Scan the data for lines with "font" and report the count by itself.

(Task data Opens)

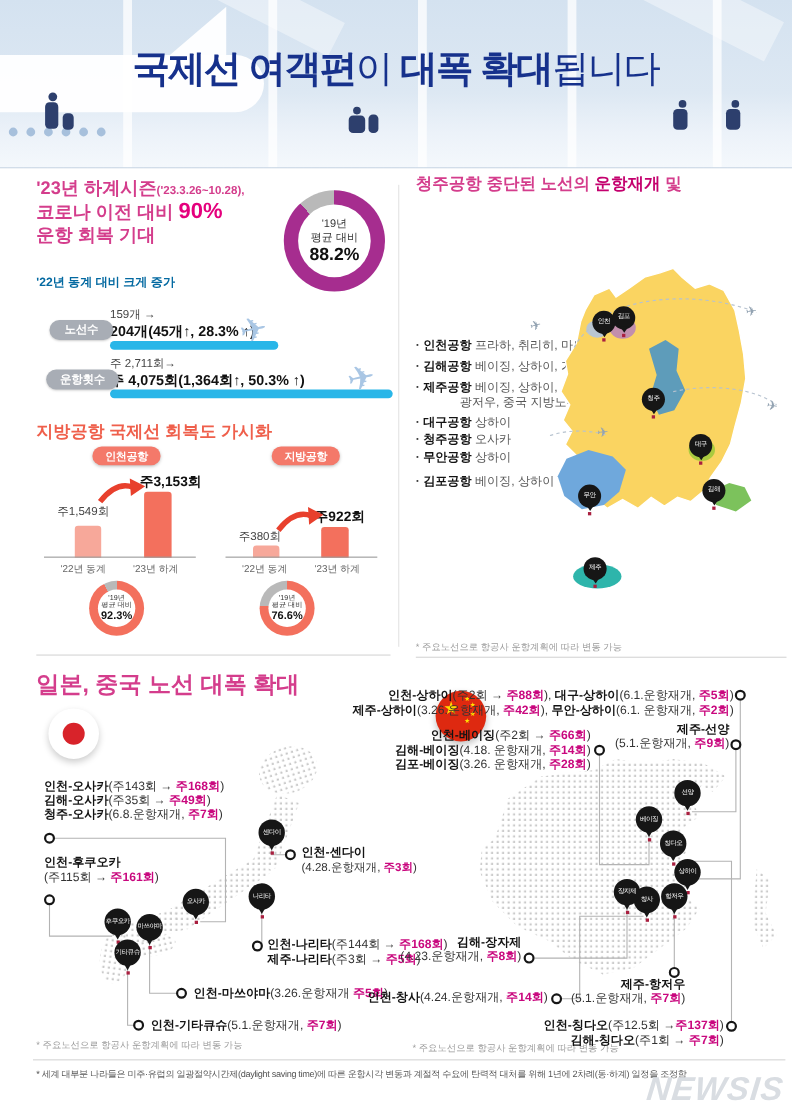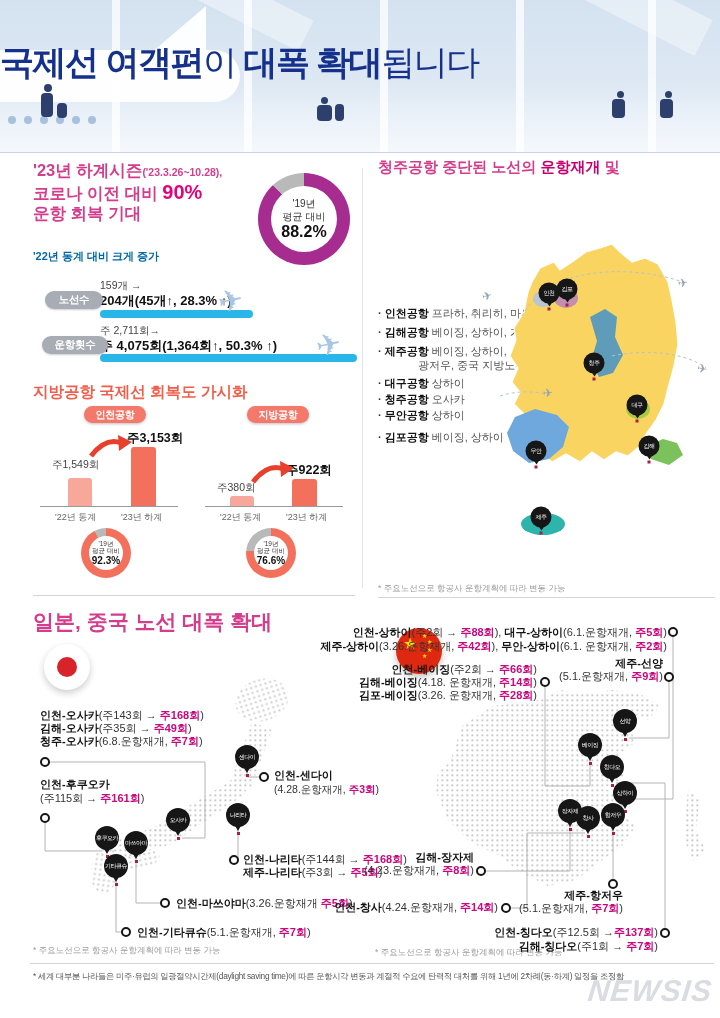--- a/index.html
+++ b/index.html
@@ -11,21 +11,21 @@
           border-bottom:1px solid rgba(0,0,0,.05)}
   .mullion{position:absolute;top:0;width:8px;height:152px;background:rgba(255,255,255,.75)}
   .streak{position:absolute;background:rgba(255,255,255,.4);transform:rotate(27deg)}
   .planebody{position:absolute;left:-70px;top:50px;width:310px;height:52px;background:rgba(255,255,255,.95);
              border-radius:0 44px 44px 14px}
   .planetail{position:absolute;left:128px;top:6px;width:78px;height:52px;background:rgba(255,255,255,.95);
              clip-path:polygon(100% 0,22% 100%,100% 100%)}
   .win{position:absolute;width:8px;height:8px;border-radius:50%;background:#a7c0dc;top:116px}
   .fig{position:absolute;background:#2d3f6d;border-radius:4px}
   .fig.head{border-radius:50%}
-  #title{position:absolute;left:0;top:40px;width:720px;text-align:left;z-index:5;
+  #title{position:absolute;left:0;top:40px;width:720px;text-align:center;z-index:5;
          font-size:34px;letter-spacing:-1.5px;color:#16318c;font-weight:500;white-space:nowrap}
   #title b{font-weight:900}
   
   .h-mag{position:absolute;color:#d43d8c;font-weight:bold}
   .h-blue{position:absolute;color:#0369a1;font-weight:bold;font-size:11px}
   .h-coral{position:absolute;color:#ef5f4b;font-weight:bold;font-size:15.5px}
   .note{position:absolute;font-size:8.5px;color:#9b9b9b;white-space:nowrap}
   .hline{position:absolute;height:1px;background:#d5d5d5}
   .vline{position:absolute;width:1px;background:#e3e3e3}
   
@@ -169,21 +169,21 @@
   <div class="bar" style="left: 230px; width: 24px; background: rgb(247, 168, 154); height: 11px;"></div>
   <div class="barval big" style="left:286px;top:462px">주922회</div>
   <div class="bar" style="left: 292px; width: 25px; background: rgb(243, 112, 93); height: 28px;"></div>
   <svg style="left:250px;top:460px;z-index:4" width="44" height="26" viewBox="0 0 44 26">
     <path d="M3,22 Q18,3 33,9" stroke="#e8402d" stroke-width="5" fill="none"></path>
     <path d="M30,1 L44,8 L31,17 Z" fill="#e8402d"></path>
   </svg>
   <div class="axis" style="left:205px;top:506px;width:138px"></div>
   <div class="axlab" style="left:220px;top:511px">'22년 동계</div>
   <div class="axlab" style="left:286px;top:511px">'23년 하계</div>
-  <div class="donut sm" style="left: 246px; top: 528px; width: 50px; height: 50px; background: conic-gradient(rgb(243, 112, 93) 0deg, rgb(243, 112, 93) 76.6%, rgb(185, 185, 185) 76.6%, rgb(185, 185, 185) 100%);">
+  <div class="donut sm" style="left: 236px; top: 528px; width: 50px; height: 50px; background: conic-gradient(rgb(243, 112, 93) 0deg, rgb(243, 112, 93) 76.6%, rgb(185, 185, 185) 76.6%, rgb(185, 185, 185) 100%);">
     <div class="hole" style="inset:8px">
       <div class="d1">'19년</div>
       <div class="d1">평균 대비</div>
       <div class="d2">76.6%</div>
     </div>
   </div>
 
   <div class="vline" style="left:362px;top:168px;height:420px"></div>
   <div class="hline" style="left:33px;top:595px;width:322px"></div>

(Task data Closes)

Solution to this task:
6